EPUB file structure
EPUB files is basically a ZIP archive. E-book readers can access such files without unpacking them. However, some interesting information can be obtained by unpacking and viewing an EPUB archive.
.
EPUB standard clearly describes the required elements of any EPUB file:
-
OPS folder
-
Mimetype file
-
Container.xml file
OPS folder holds the book contents, such as:
-
fonts used in the publication
-
illustrations (image files)
-
formatting file (CSS stylesheet)
-
text file (HTML)
-
content.OPF file
-
toc.NCX file
OPF file is commonly referred to as content file as it contains e-book metadata.

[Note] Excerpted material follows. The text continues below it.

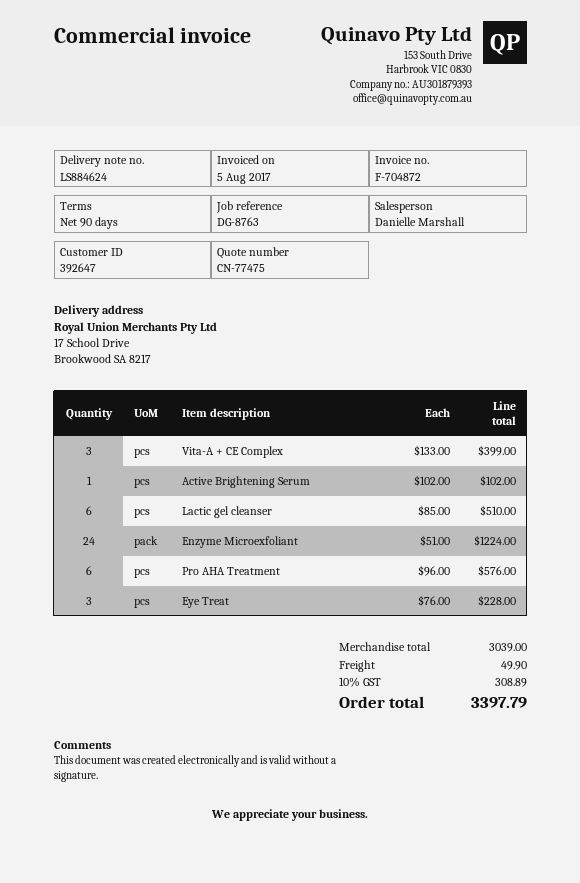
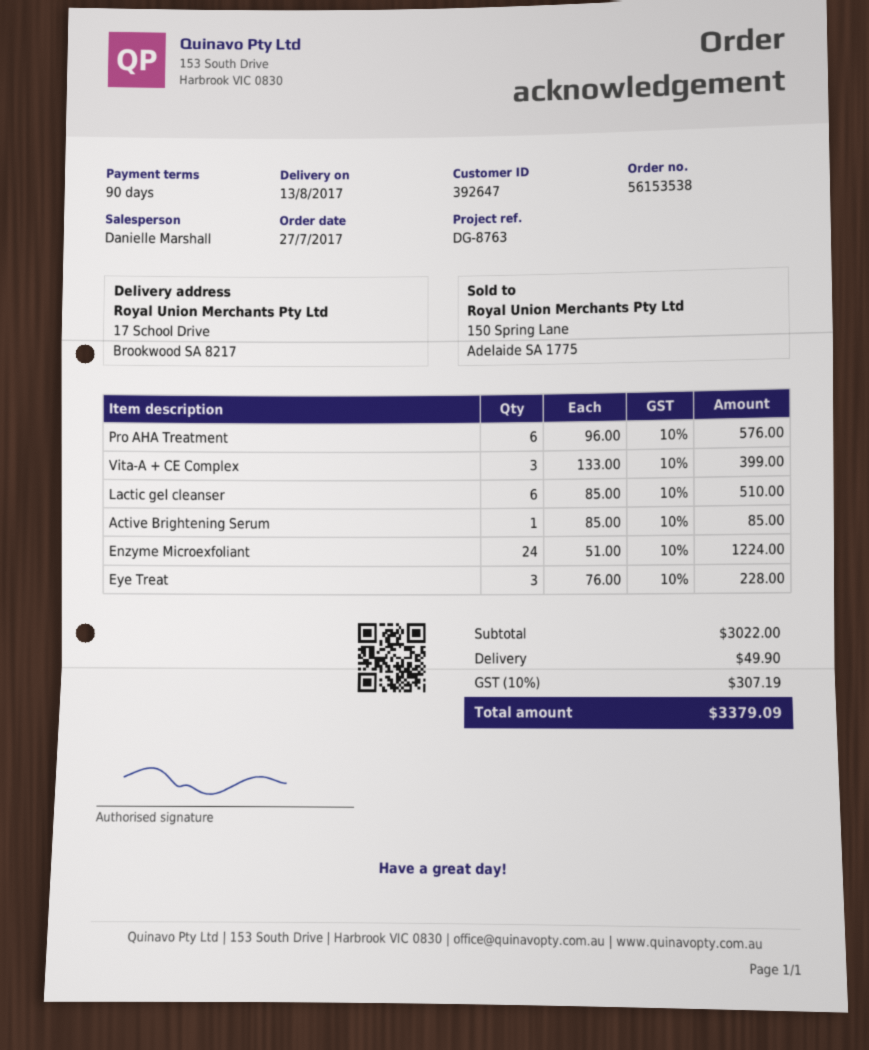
Active Brightening Serum: 1 x 102.00 = 102.00 -> 1 x 85.00 = 85.00
subtotal: 3039.00 -> 3022.00
tax: 10% = 308.89 -> 10% = 307.19
total: 3397.79 -> 3379.09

It is an XML-formatted file that describes the format of the publication (Package section). It is further divided into the following elements:
-
metadata – describes such properties as: title, ISBN, or language
-
manifest – lists all the files comprising the publication
-
spine – contains references to publication contents that are listed in the table of contents (must point to a proper toc.NCX file)
-
guide – additional content such as bibliography or list of figures.
toc.NCX file is an XML-formatted table of contents.
Mimetype file contains information necessary to identify given publication. This file is used as a base for validating given publication.
Container.xml file stored in META-INF folder point to the location of content.OPF file.